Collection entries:
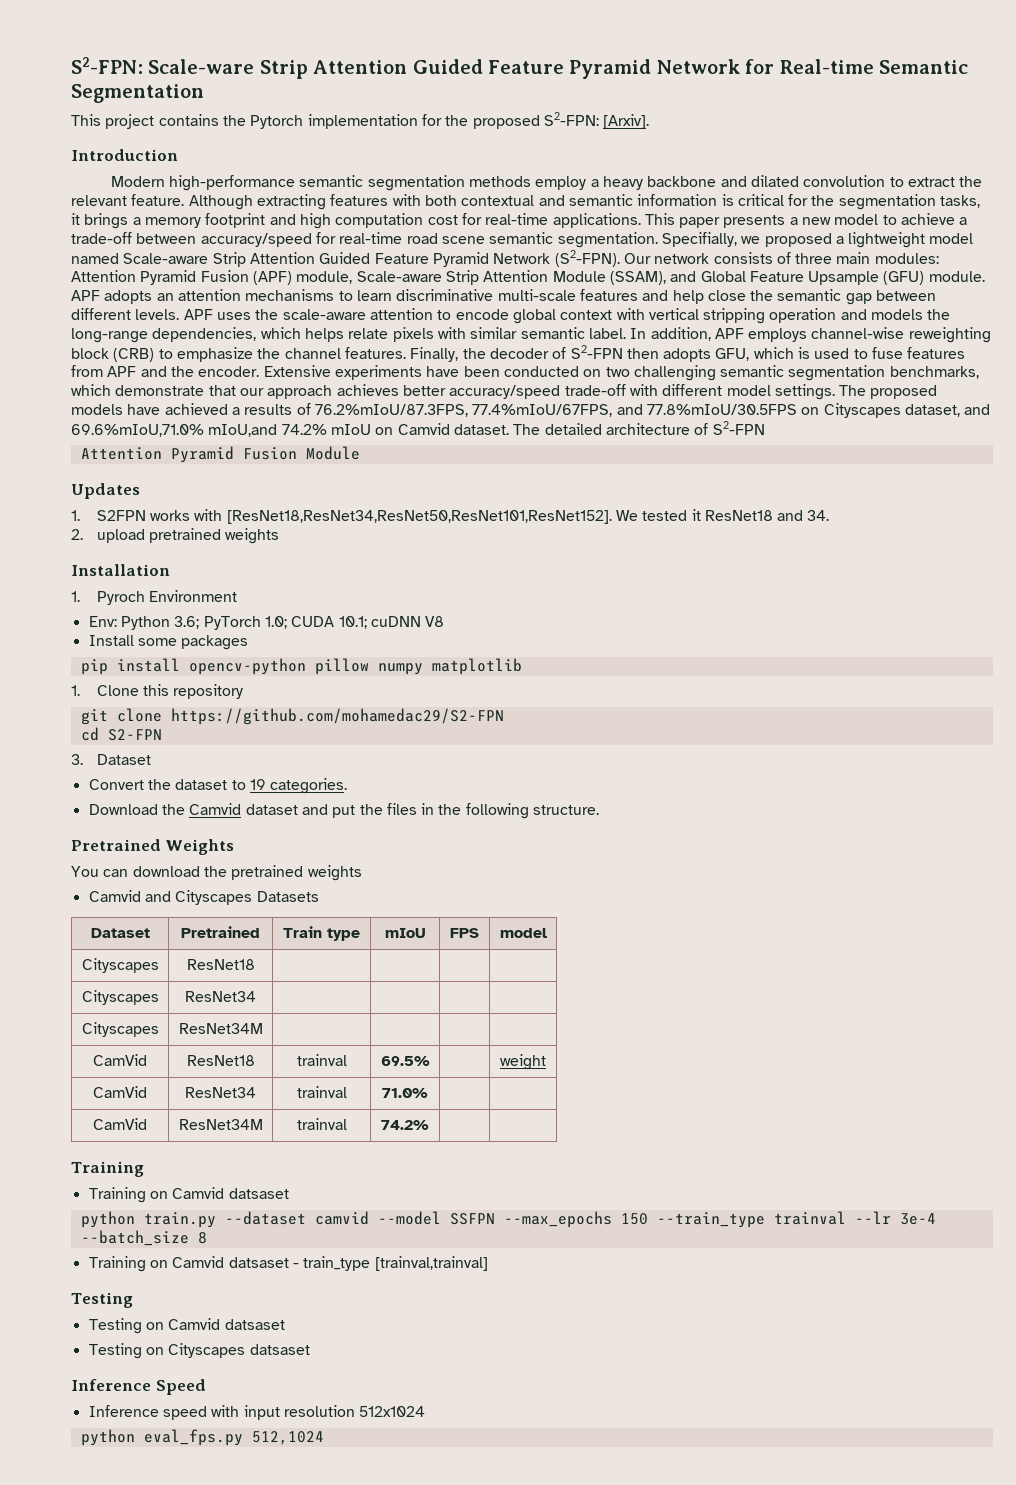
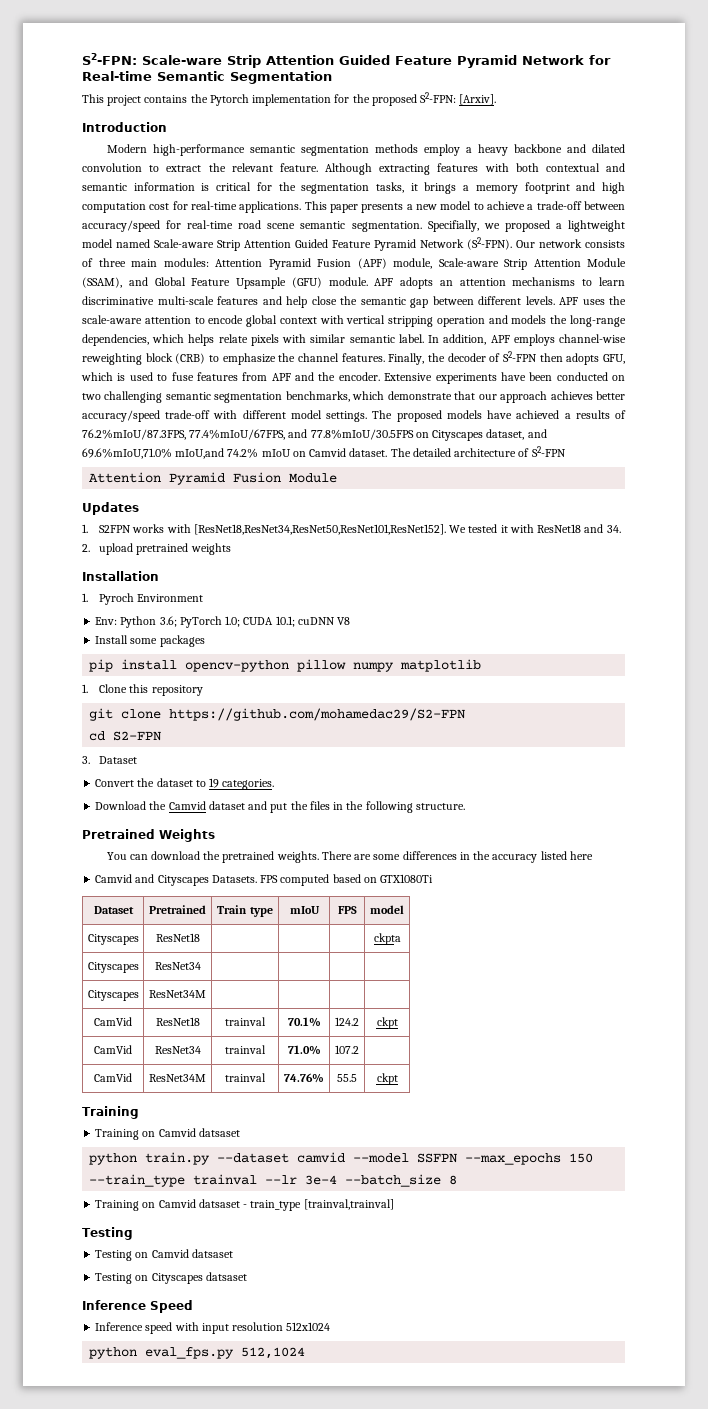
(701, 515) none -> [509,524,534,533] with
[307,865,362,881] [88,890,319,905] weights // Camvid and Cityscapes Datasets -> [276,851,593,863] [95,874,434,886] weights. There are some differences in the accuracy listed here // Camvid and Cityscapes Datasets. FPS computed based on GTX1080Ti
(255, 964) none -> [373,933,401,945] ckpta
[380,1056,430,1066] [500,1054,546,1070] 69.5% | | weight -> [287,1017,321,1027] [335,1017,359,1026] [376,1017,398,1029] 70.1% | 124.2 | ckpt
(428, 1093) none -> [335,1045,359,1054] 107.2
[381,1120,429,1130] 74.2% | | -> [284,1073,324,1083] [337,1074,357,1082] [376,1073,398,1085] 74.76% | 55.5 | ckpt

Exercise requirements: Would you please retype all the data exactly? Leave out whatever pictures it holds.

Written answer:
(701, 515) none -> [509,524,534,533] with
[307,865,362,881] [88,890,319,905] weights // Camvid and Cityscapes Datasets -> [276,851,593,863] [95,874,434,886] weights. There are some differences in the accuracy listed here // Camvid and Cityscapes Datasets. FPS computed based on GTX1080Ti
(255, 964) none -> [373,933,401,945] ckpta
[380,1056,430,1066] [500,1054,546,1070] 69.5% | | weight -> [287,1017,321,1027] [335,1017,359,1026] [376,1017,398,1029] 70.1% | 124.2 | ckpt
(428, 1093) none -> [335,1045,359,1054] 107.2
[381,1120,429,1130] 74.2% | | -> [284,1073,324,1083] [337,1074,357,1082] [376,1073,398,1085] 74.76% | 55.5 | ckpt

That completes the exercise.